Oltre il COVID-19: accelerare la scoperta di farmaci per future pandemie

E4C mira a sfruttare le conoscenze e gli sviluppi acquisiti durante l'attuale epidemia per accelerare la scoperta e l'identificazione di farmaci in caso di future pandemie, in particolare quando l'agente patogeno è nuovo per la scienza e non esistono trattamenti. «Oggi, l'elaborazione di un nuovo genoma virale richiede un lavoro manuale che richiede molto tempo da parte di esperti di modellizzazione, il che limita i tempi di reazione. In futuro, non appena un nuovo virus sarà sequenziato, qualsiasi ricercatore potrà utilizzare SWISS-MODEL per generare modelli in pochi minuti e averli pronti per l'uso e l'interpretazione all'interno della piattaforma EXSCALATE", spiega Tauriello. Nell'ambito di E4C, il gruppo SIB CSB svilupperà e valuterà un flusso di lavoro automatizzato e scalabile per consentire la generazione di modelli proteici per omologia, direttamente dal genoma di qualsiasi virus.

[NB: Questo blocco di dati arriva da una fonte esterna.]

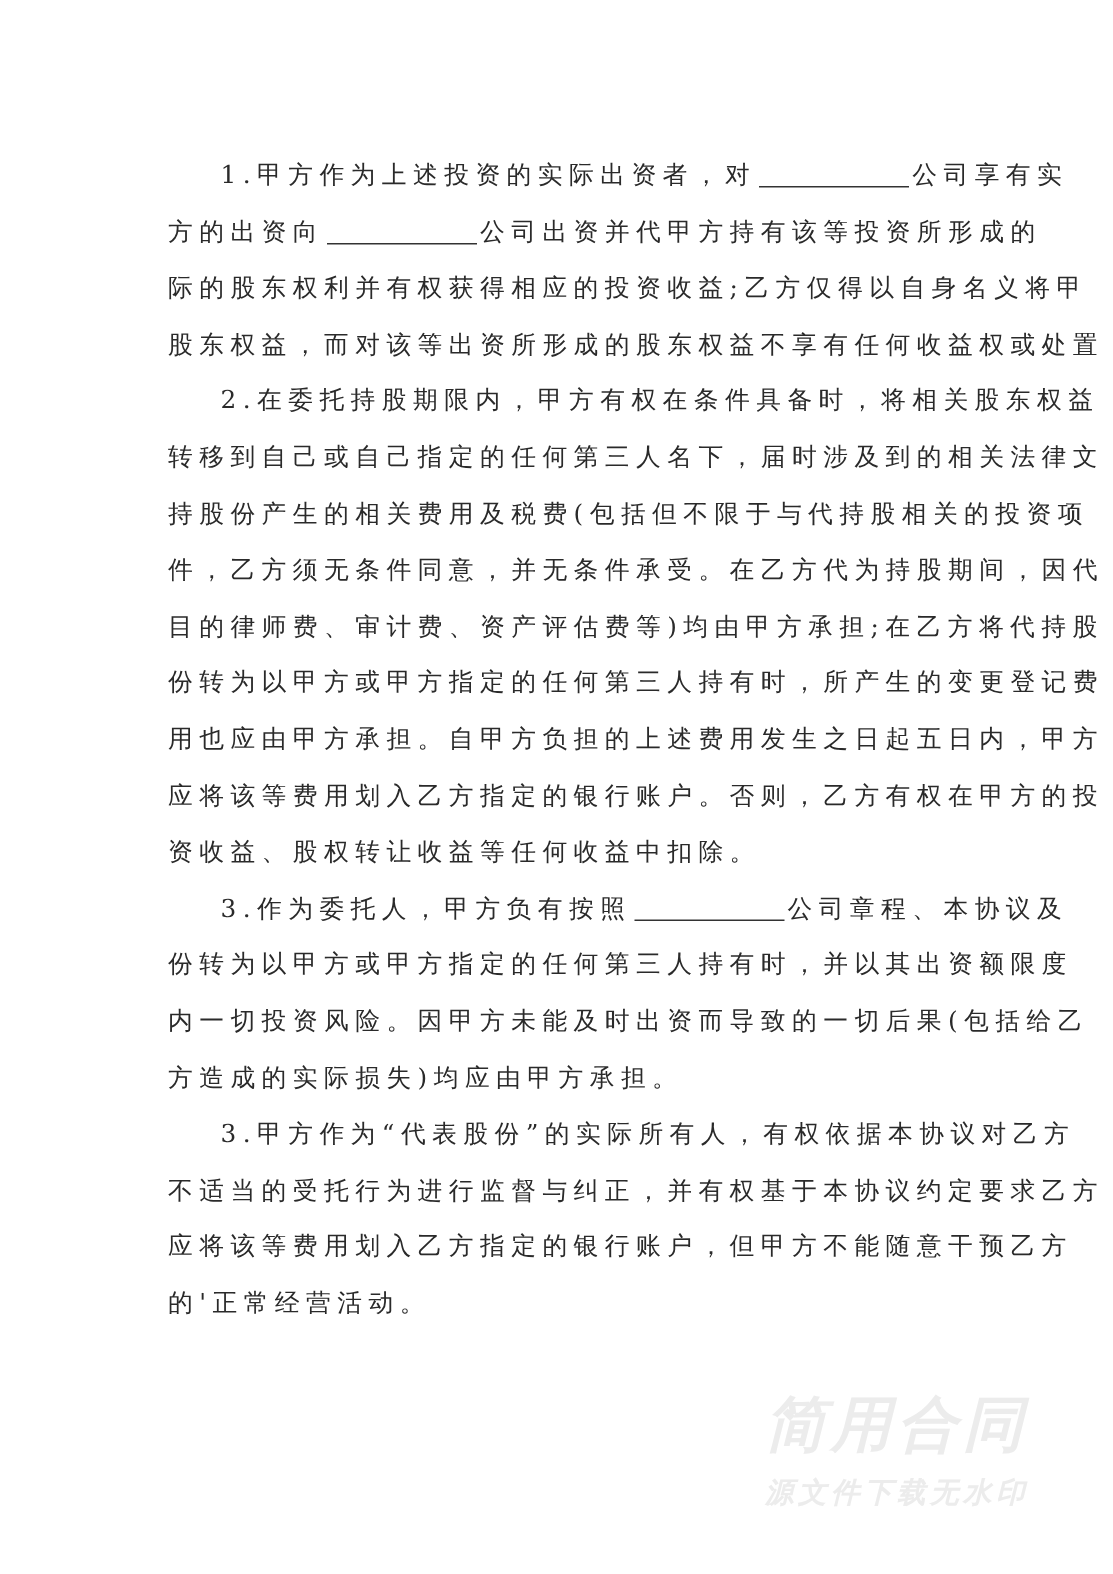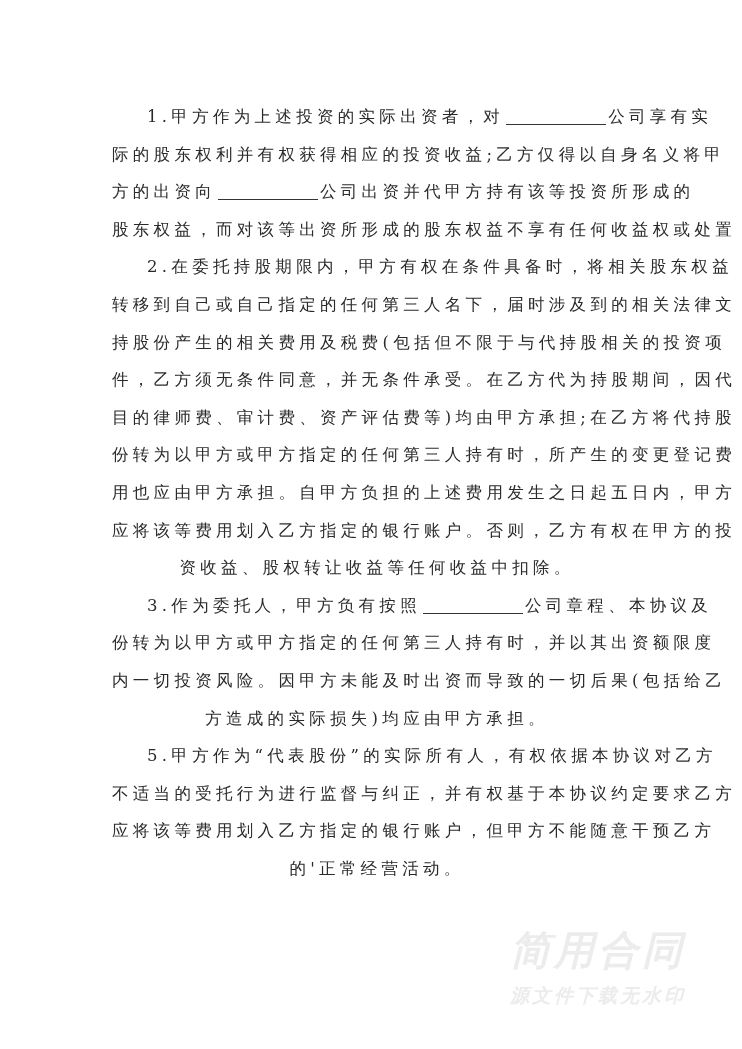"际的股东权利并有权获得相应的投资收益;乙方仅得以自身名义将甲" span.line { order: before "方的出资向 公司出资并代甲方持有该等投资所形成的" -> after "方的出资向 公司出资并代甲方持有该等投资所形成的" }
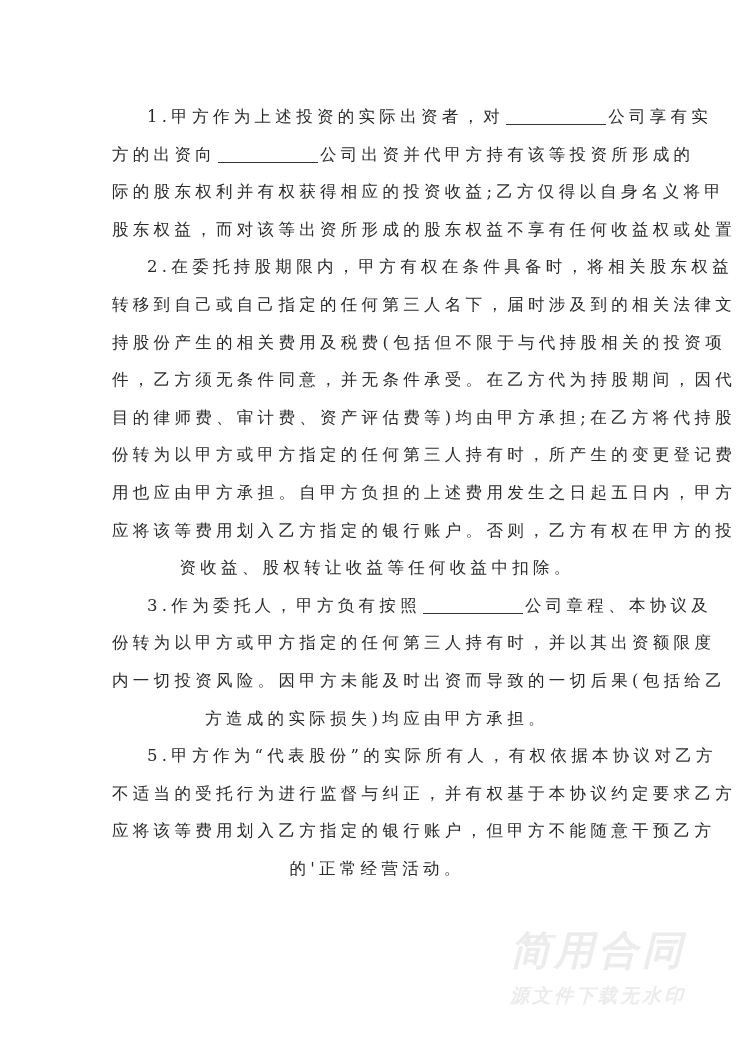"2.在委托持股期限内，甲方有权在条件具备时，将相关股东权益" .para + .para { text-align: center -> none }
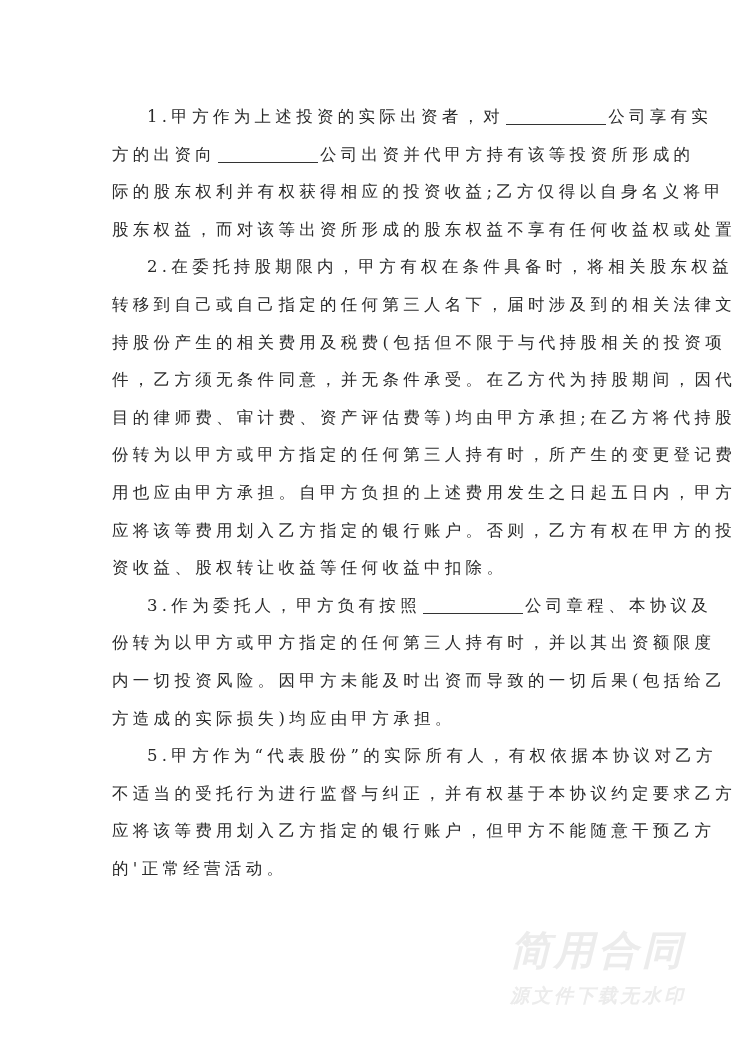"5.甲方作为“代表股份”的实际所有人，有权依据本协议对乙方" span.line { text: 5 -> 3 }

Collegare i migliori laboratori di ricerca nel campo delle scienze della vita con potenti supercomputer

E4C sta collegando la piattaforma europea di supercalcolo EXSCALATE (EXaSCale smArt pLatform Against paThogEns) - in grado di sfruttare una libreria di 500 miliardi di farmaci candidati, grazie a una capacità di elaborazione di oltre 3 milioni di molecole al secondo - con i migliori laboratori di ricerca nel campo delle scienze della vita. Chelonia Applied Science, con sede a Basilea, ha progettato il consorzio E4C ed è responsabile delle sue attività di diffusione e valorizzazione. Silvano Coletti, amministratore delegato di Chelonia, afferma: "La situazione che il mondo sta affrontando con la pandemia di COVID-19 non ha precedenti nella nostra vita e ha un impatto su tutti noi, sia a livello professionale che personale. Exscalate4CoV è uno sforzo computazionale altrettanto senza precedenti, che mira ad accelerare l'identificazione dei farmaci contro il COVID-19 oggi e a diventare la piattaforma di riferimento per le future pandemie domani, compreso il processo di scoperta e sviluppo nella ricerca farmaceutica".

Oltre ai membri svizzeri, il consorzio E4C, coordinato dall'azienda farmaceutica italiana Domp, comprende 16 istituzioni* provenienti da sei paesi. Per saperne di più, visitate il sito web EXSCALATE4CoV.

*Dompé Farmaceutici SPA, Politecnico di Milano (Dipartimento di Elettronica, Informatica e Bioingegneria), Consorzio Interuniversitario CINECA (Innovazione e Applicazioni Supercomputing), Università degli Studi di Milano (Dipartimento di Scienze Farmaceutiche), Katholieke Universiteit Leuven, International Institute Of Molecular And Cell Biology In Warsaw (LIMCB), Elettra Sincrotrone Trieste, Fraunhofer Institute for Molecular Biology and Applied Ecology, Bsc Supercomputing Centre, Forschungszentrum Jülich, Università Federico II di Napoli, Università degli Studi di Cagliari, KTH Royal Institute of Technology (Dipartimento di Fisica Applicata), Associazione BigData, Istituto Nazionale di Fisica Nucleare (INFN) e Istituto nazionale per le malattie infettive Lazzaro Spallanzani.